Assignment:
A verbatim transcript of the data below is required, images omitted.

##########

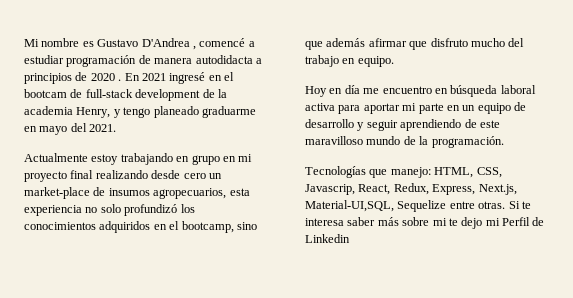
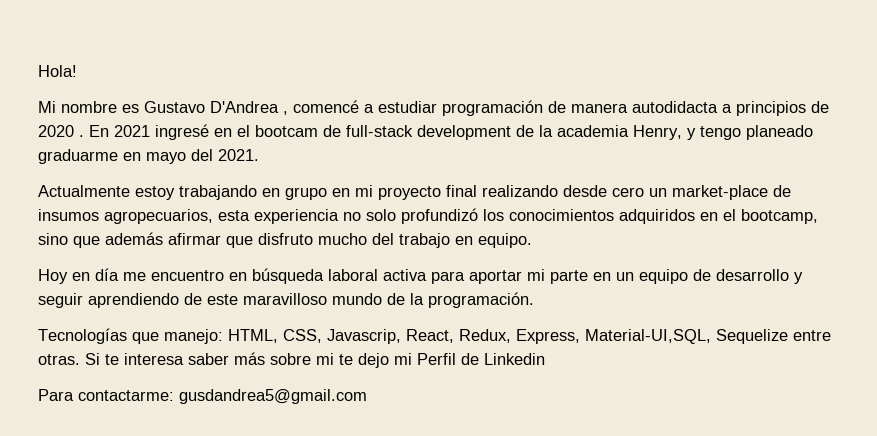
+ Hola!
- Tecnologías que manejo: HTML, CSS, Javascrip, React, Redux, Express, Next.js, Material-UI,SQL, Sequelize entre otras.
+ Tecnologías que manejo: HTML, CSS, Javascrip, React, Redux, Express, Material-UI,SQL, Sequelize entre otras.
+ Para contactarme: gusdandrea5@gmail.com

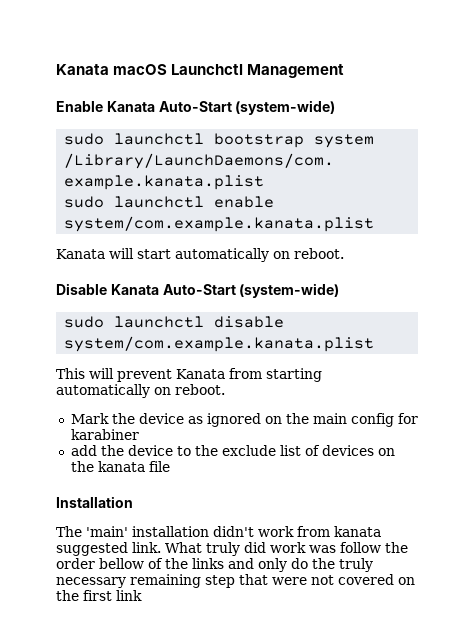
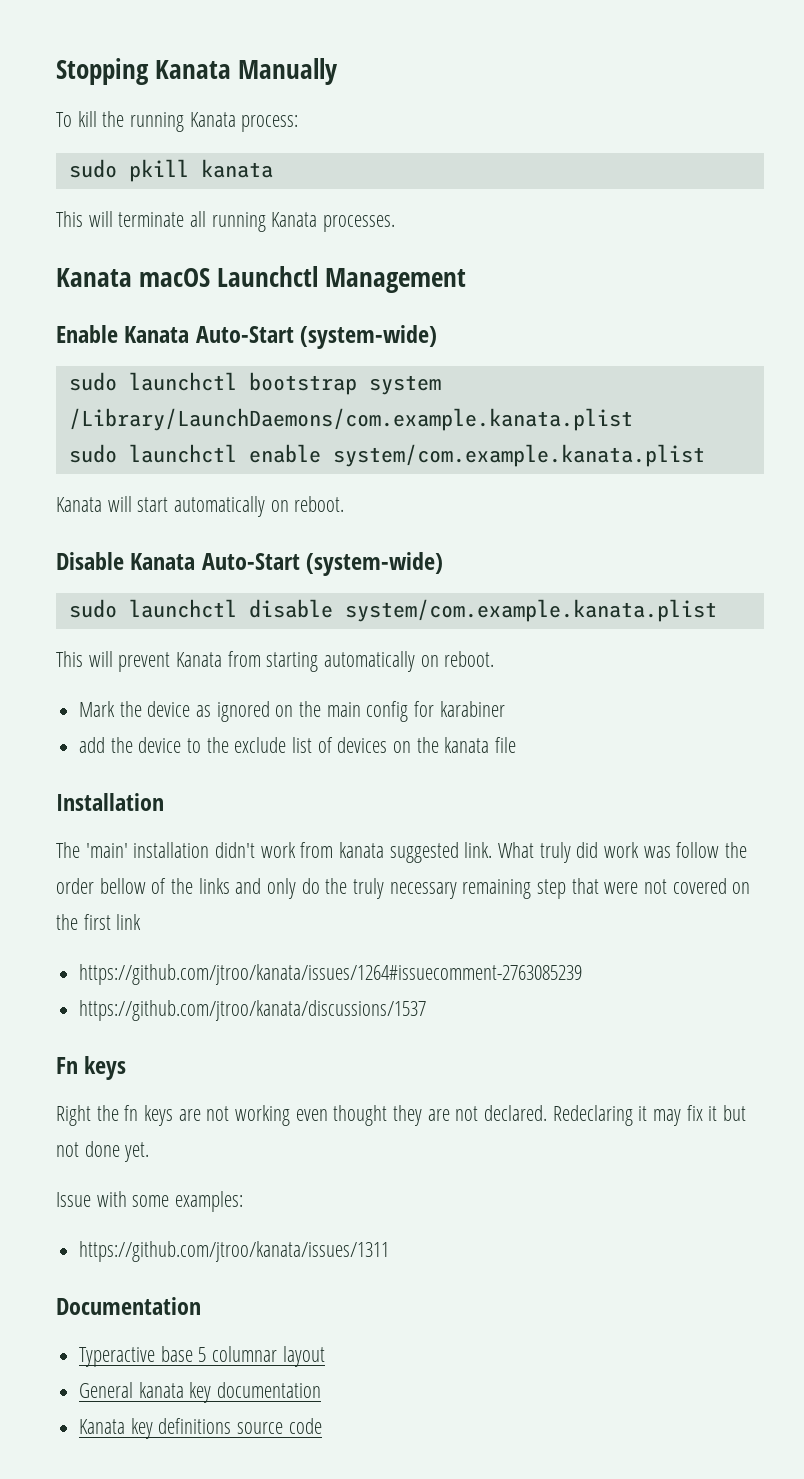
+ Stopping Kanata Manually
+ To kill the running Kanata process:
+ sudo pkill kanata
+ This will terminate all running Kanata processes.
+ https://github.com/jtroo/kanata/issues/1264#issuecomment-2763085239
+ https://github.com/jtroo/kanata/discussions/1537
+ Fn keys
+ Right the fn keys are not working even thought they are not declared. Redeclaring it may fix it but not done yet.
+ Issue with some examples:
+ https://github.com/jtroo/kanata/issues/1311
+ Documentation
+ Typeractive base 5 columnar layout
+ General kanata key documentation
+ Kanata key definitions source code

##########

Answer section:
+ Hola!
- Tecnologías que manejo: HTML, CSS, Javascrip, React, Redux, Express, Next.js, Material-UI,SQL, Sequelize entre otras.
+ Tecnologías que manejo: HTML, CSS, Javascrip, React, Redux, Express, Material-UI,SQL, Sequelize entre otras.
+ Para contactarme: gusdandrea5@gmail.com

+ Stopping Kanata Manually
+ To kill the running Kanata process:
+ sudo pkill kanata
+ This will terminate all running Kanata processes.
+ https://github.com/jtroo/kanata/issues/1264#issuecomment-2763085239
+ https://github.com/jtroo/kanata/discussions/1537
+ Fn keys
+ Right the fn keys are not working even thought they are not declared. Redeclaring it may fix it but not done yet.
+ Issue with some examples:
+ https://github.com/jtroo/kanata/issues/1311
+ Documentation
+ Typeractive base 5 columnar layout
+ General kanata key documentation
+ Kanata key definitions source code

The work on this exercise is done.